Doxorubicin (DOX) is a highly effective anticancer anthracycline used in the treatment of a wide variety of solid tumor malignancies. However, clinical use of this powerful chemotherapeutic is limited by the prevalence of irreversible cardiac tissue damage, which carries a poor prognosis and is often fatal. While efforts have been made to identify risk factors, develop less-toxic derivatives and detect subclinical toxicity earlier, there is currently no consensus on the best approach to prevent anthracycline-induced cardiomyopathy. Thus, further advances in the understanding of the molecular basis of DOX-induced pathology are needed to generate preventative strategies. DOX accumulates rapidly within cardiac tissue following exposure, where it preferentially localizes to the mitochondria and promotes free radical production through redox cycling with NADH dehydrogenase and iron cycling between Fe2+ and Fe3+. Elevated free radical production in the mitochondria can lead to severe damaging events resulting in cell death, and evidence suggests that prevention of mitochondrial dysfunction is sufficient to attenuate the cardiotoxic effects of DOX. Therefore, elucidating ways in which the mitochondrial accumulation of DOX can be reduced could result in the development of a therapeutic approach to mitigate the cardiotoxic effects of DOX. In this regard, we recently discovered that endurance exercise training prior to DOX treatment is sufficient to reduce the mitochondrial accumulation of DOX and preserve cardiac function. While the mechanisms responsible for the exercise-induced reduction in the levels of cardiac mitochondrial DOX are unknown, we hypothesize that activity-induced changes in the expression of xenobiotic transport proteins and/or changes in vascular tight junction integrity may play a role in mediating the entry of DOX into the cardiomyocytes. Therefore, the goal of this proposal is to establish the effects of exercise training on the expression of solute carrier transport proteins and on vascular permeability, and to determine if targeting these mechanisms has therapeutic potential to prevent DOX-induced cardiac dysfunction.

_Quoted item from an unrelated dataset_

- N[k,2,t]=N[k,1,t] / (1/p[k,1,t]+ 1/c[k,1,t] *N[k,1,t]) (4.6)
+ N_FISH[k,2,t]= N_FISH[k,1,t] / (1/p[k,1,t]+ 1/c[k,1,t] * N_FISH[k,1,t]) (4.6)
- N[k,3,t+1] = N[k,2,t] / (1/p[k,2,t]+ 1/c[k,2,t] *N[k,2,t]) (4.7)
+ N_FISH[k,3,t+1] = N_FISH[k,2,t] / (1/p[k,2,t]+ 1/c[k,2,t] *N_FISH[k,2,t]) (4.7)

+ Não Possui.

We will accomplish this by testing the following specific aims:
Specific Aim 1) will determine the effects of exercise and doxorubicin on the expression of solute carrier proteins in the heart;
and Specific Aim 2) will determine if exercise-induced protection against DOX cardiotoxicity is related to changes in endothelial function and tight junction permeability.

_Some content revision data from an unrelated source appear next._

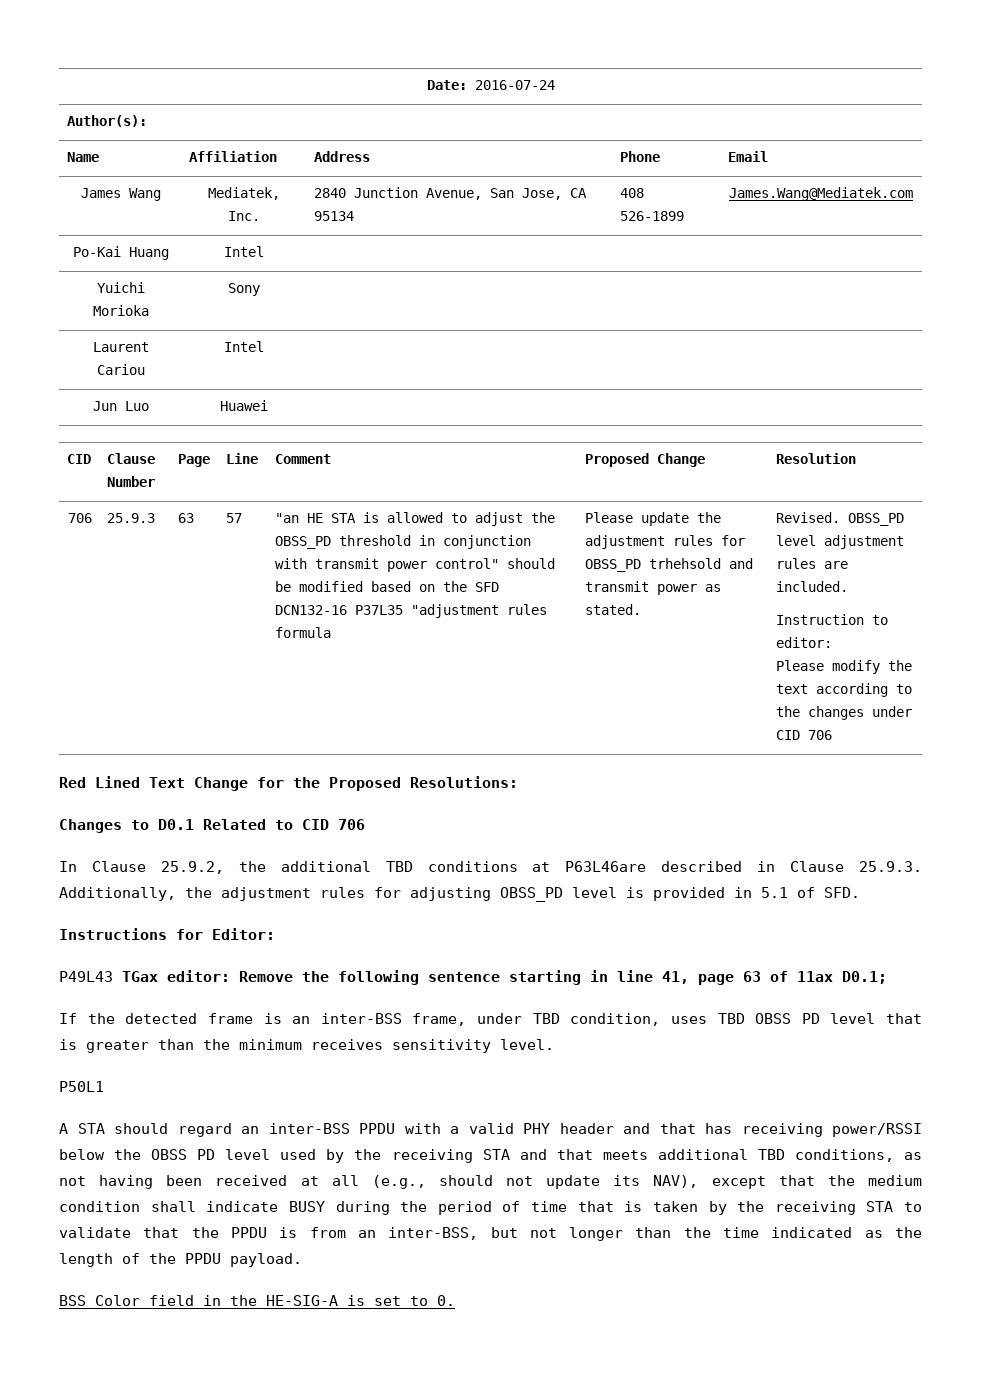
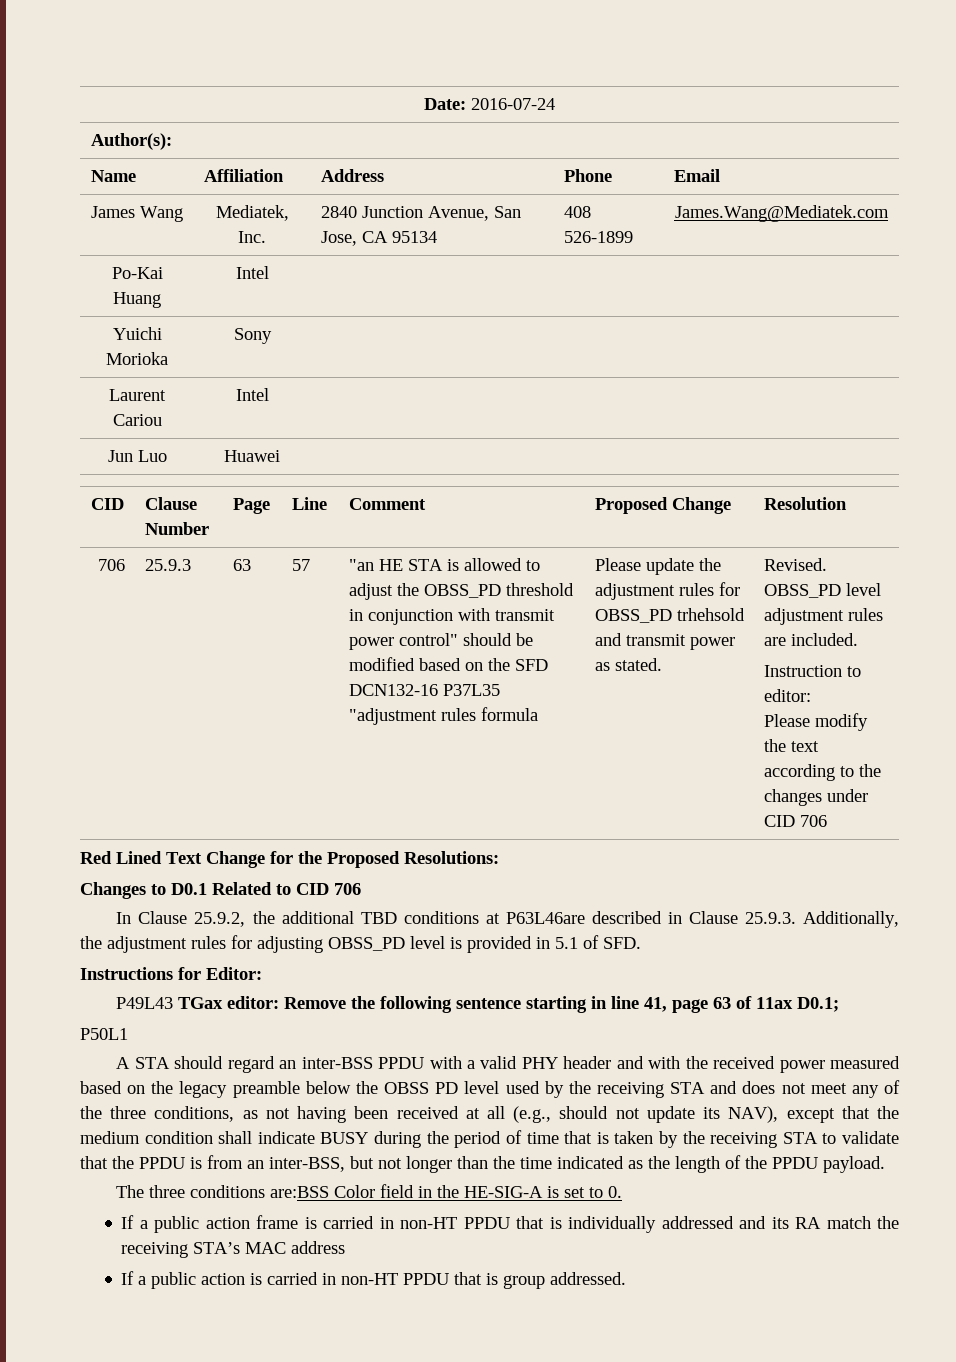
- If the detected frame is an inter-BSS frame, under TBD condition, uses TBD OBSS PD level that is greater than the minimum receives sensitivity level.
- A STA should regard an inter-BSS PPDU with a valid PHY header and that has receiving power/RSSI below the OBSS PD level used by the receiving STA and that meets additional TBD conditions, as not having been received at all (e.g., should not update its NAV), except that the medium condition shall indicate BUSY during the period of time that is taken by the receiving STA to validate that the PPDU is from an inter-BSS, but not longer than the time indicated as the length of the PPDU payload.
+ A STA should regard an inter-BSS PPDU with a valid PHY header and with the received power measured based on the legacy preamble below the OBSS PD level used by the receiving STA and does not meet any of the three conditions, as not having been received at all (e.g., should not update its NAV), except that the medium condition shall indicate BUSY during the period of time that is taken by the receiving STA to validate that the PPDU is from an inter-BSS, but not longer than the time indicated as the length of the PPDU payload.
- BSS Color field in the HE-SIG-A is set to 0.
+ The three conditions are:BSS Color field in the HE-SIG-A is set to 0.
+ If a public action frame is carried in non-HT PPDU that is individually addressed and its RA match the receiving STA’s MAC address
+ If a public action is carried in non-HT PPDU that is group addressed.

Although doxorubicin (DOX) is a highly efficacious chemotherapeutic agent used in the treatment of a wide variety of cancers, its clinical use is limited by the development of cardiomyopathy. The long-term goal of this project is to identify biological targets that will assist in the development of a therapeutic strategy to reduce the risk of cardiovascular disease in cancer patients. The results from this study will advance the understanding of the molecular basis of DOX-induced myocardial toxicity and serve as the foundation for future translational studies to generate preventative strategies.